Segment Open
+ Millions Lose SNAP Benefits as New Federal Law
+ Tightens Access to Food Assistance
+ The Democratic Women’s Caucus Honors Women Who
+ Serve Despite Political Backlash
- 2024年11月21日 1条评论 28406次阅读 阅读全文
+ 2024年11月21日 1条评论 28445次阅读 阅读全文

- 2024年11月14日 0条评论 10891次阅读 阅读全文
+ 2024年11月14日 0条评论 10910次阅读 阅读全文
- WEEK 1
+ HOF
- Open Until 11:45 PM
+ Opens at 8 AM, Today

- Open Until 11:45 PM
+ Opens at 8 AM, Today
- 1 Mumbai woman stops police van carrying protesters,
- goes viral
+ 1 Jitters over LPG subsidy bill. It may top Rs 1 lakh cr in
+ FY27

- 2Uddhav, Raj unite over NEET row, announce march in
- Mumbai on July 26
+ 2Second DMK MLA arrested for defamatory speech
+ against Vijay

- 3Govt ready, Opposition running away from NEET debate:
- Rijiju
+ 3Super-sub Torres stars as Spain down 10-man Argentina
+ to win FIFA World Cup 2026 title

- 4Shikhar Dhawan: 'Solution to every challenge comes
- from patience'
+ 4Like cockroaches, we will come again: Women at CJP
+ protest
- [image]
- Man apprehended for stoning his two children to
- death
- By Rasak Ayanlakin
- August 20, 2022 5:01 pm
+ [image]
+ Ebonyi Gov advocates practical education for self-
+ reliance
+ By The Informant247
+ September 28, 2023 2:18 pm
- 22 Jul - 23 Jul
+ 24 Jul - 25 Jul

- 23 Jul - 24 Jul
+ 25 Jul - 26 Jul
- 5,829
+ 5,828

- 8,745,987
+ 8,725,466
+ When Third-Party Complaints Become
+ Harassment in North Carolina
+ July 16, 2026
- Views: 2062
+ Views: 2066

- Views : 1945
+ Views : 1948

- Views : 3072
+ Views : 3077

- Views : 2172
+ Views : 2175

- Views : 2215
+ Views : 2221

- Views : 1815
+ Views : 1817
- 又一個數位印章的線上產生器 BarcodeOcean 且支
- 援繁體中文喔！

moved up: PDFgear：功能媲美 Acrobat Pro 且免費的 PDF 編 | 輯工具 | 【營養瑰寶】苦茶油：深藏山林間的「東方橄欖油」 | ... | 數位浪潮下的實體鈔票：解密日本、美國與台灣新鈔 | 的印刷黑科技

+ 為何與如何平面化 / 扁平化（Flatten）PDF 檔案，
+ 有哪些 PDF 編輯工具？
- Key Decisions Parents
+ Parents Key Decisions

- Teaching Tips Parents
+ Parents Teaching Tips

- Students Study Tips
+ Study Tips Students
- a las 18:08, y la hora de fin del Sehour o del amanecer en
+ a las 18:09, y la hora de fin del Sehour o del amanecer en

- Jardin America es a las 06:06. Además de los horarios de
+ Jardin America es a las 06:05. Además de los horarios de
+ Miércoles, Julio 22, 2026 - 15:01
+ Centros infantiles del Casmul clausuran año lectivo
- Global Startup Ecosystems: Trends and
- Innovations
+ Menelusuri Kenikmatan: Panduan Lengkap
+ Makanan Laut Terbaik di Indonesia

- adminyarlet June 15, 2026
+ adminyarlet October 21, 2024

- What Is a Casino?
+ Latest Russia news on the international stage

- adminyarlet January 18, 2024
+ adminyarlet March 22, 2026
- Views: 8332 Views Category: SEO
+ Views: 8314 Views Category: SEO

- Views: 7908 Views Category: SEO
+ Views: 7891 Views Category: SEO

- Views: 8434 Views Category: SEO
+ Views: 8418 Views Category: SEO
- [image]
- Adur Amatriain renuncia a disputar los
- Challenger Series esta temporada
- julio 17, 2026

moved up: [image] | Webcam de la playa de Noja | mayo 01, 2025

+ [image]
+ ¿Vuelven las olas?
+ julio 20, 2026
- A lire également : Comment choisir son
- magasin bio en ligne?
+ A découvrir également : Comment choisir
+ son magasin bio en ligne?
Segment Closed
WORK ITEM:
Could you reproduce the data above exactly as given?

EXERCISE RESULT:
+ Millions Lose SNAP Benefits as New Federal Law
+ Tightens Access to Food Assistance
+ The Democratic Women’s Caucus Honors Women Who
+ Serve Despite Political Backlash
- 2024年11月21日 1条评论 28406次阅读 阅读全文
+ 2024年11月21日 1条评论 28445次阅读 阅读全文

- 2024年11月14日 0条评论 10891次阅读 阅读全文
+ 2024年11月14日 0条评论 10910次阅读 阅读全文
- WEEK 1
+ HOF
- Open Until 11:45 PM
+ Opens at 8 AM, Today

- Open Until 11:45 PM
+ Opens at 8 AM, Today
- 1 Mumbai woman stops police van carrying protesters,
- goes viral
+ 1 Jitters over LPG subsidy bill. It may top Rs 1 lakh cr in
+ FY27

- 2Uddhav, Raj unite over NEET row, announce march in
- Mumbai on July 26
+ 2Second DMK MLA arrested for defamatory speech
+ against Vijay

- 3Govt ready, Opposition running away from NEET debate:
- Rijiju
+ 3Super-sub Torres stars as Spain down 10-man Argentina
+ to win FIFA World Cup 2026 title

- 4Shikhar Dhawan: 'Solution to every challenge comes
- from patience'
+ 4Like cockroaches, we will come again: Women at CJP
+ protest
- [image]
- Man apprehended for stoning his two children to
- death
- By Rasak Ayanlakin
- August 20, 2022 5:01 pm
+ [image]
+ Ebonyi Gov advocates practical education for self-
+ reliance
+ By The Informant247
+ September 28, 2023 2:18 pm
- 22 Jul - 23 Jul
+ 24 Jul - 25 Jul

- 23 Jul - 24 Jul
+ 25 Jul - 26 Jul
- 5,829
+ 5,828

- 8,745,987
+ 8,725,466
+ When Third-Party Complaints Become
+ Harassment in North Carolina
+ July 16, 2026
- Views: 2062
+ Views: 2066

- Views : 1945
+ Views : 1948

- Views : 3072
+ Views : 3077

- Views : 2172
+ Views : 2175

- Views : 2215
+ Views : 2221

- Views : 1815
+ Views : 1817
- 又一個數位印章的線上產生器 BarcodeOcean 且支
- 援繁體中文喔！

moved up: PDFgear：功能媲美 Acrobat Pro 且免費的 PDF 編 | 輯工具 | 【營養瑰寶】苦茶油：深藏山林間的「東方橄欖油」 | ... | 數位浪潮下的實體鈔票：解密日本、美國與台灣新鈔 | 的印刷黑科技

+ 為何與如何平面化 / 扁平化（Flatten）PDF 檔案，
+ 有哪些 PDF 編輯工具？
- Key Decisions Parents
+ Parents Key Decisions

- Teaching Tips Parents
+ Parents Teaching Tips

- Students Study Tips
+ Study Tips Students
- a las 18:08, y la hora de fin del Sehour o del amanecer en
+ a las 18:09, y la hora de fin del Sehour o del amanecer en

- Jardin America es a las 06:06. Además de los horarios de
+ Jardin America es a las 06:05. Además de los horarios de
+ Miércoles, Julio 22, 2026 - 15:01
+ Centros infantiles del Casmul clausuran año lectivo
- Global Startup Ecosystems: Trends and
- Innovations
+ Menelusuri Kenikmatan: Panduan Lengkap
+ Makanan Laut Terbaik di Indonesia

- adminyarlet June 15, 2026
+ adminyarlet October 21, 2024

- What Is a Casino?
+ Latest Russia news on the international stage

- adminyarlet January 18, 2024
+ adminyarlet March 22, 2026
- Views: 8332 Views Category: SEO
+ Views: 8314 Views Category: SEO

- Views: 7908 Views Category: SEO
+ Views: 7891 Views Category: SEO

- Views: 8434 Views Category: SEO
+ Views: 8418 Views Category: SEO
- [image]
- Adur Amatriain renuncia a disputar los
- Challenger Series esta temporada
- julio 17, 2026

moved up: [image] | Webcam de la playa de Noja | mayo 01, 2025

+ [image]
+ ¿Vuelven las olas?
+ julio 20, 2026
- A lire également : Comment choisir son
- magasin bio en ligne?
+ A découvrir également : Comment choisir
+ son magasin bio en ligne?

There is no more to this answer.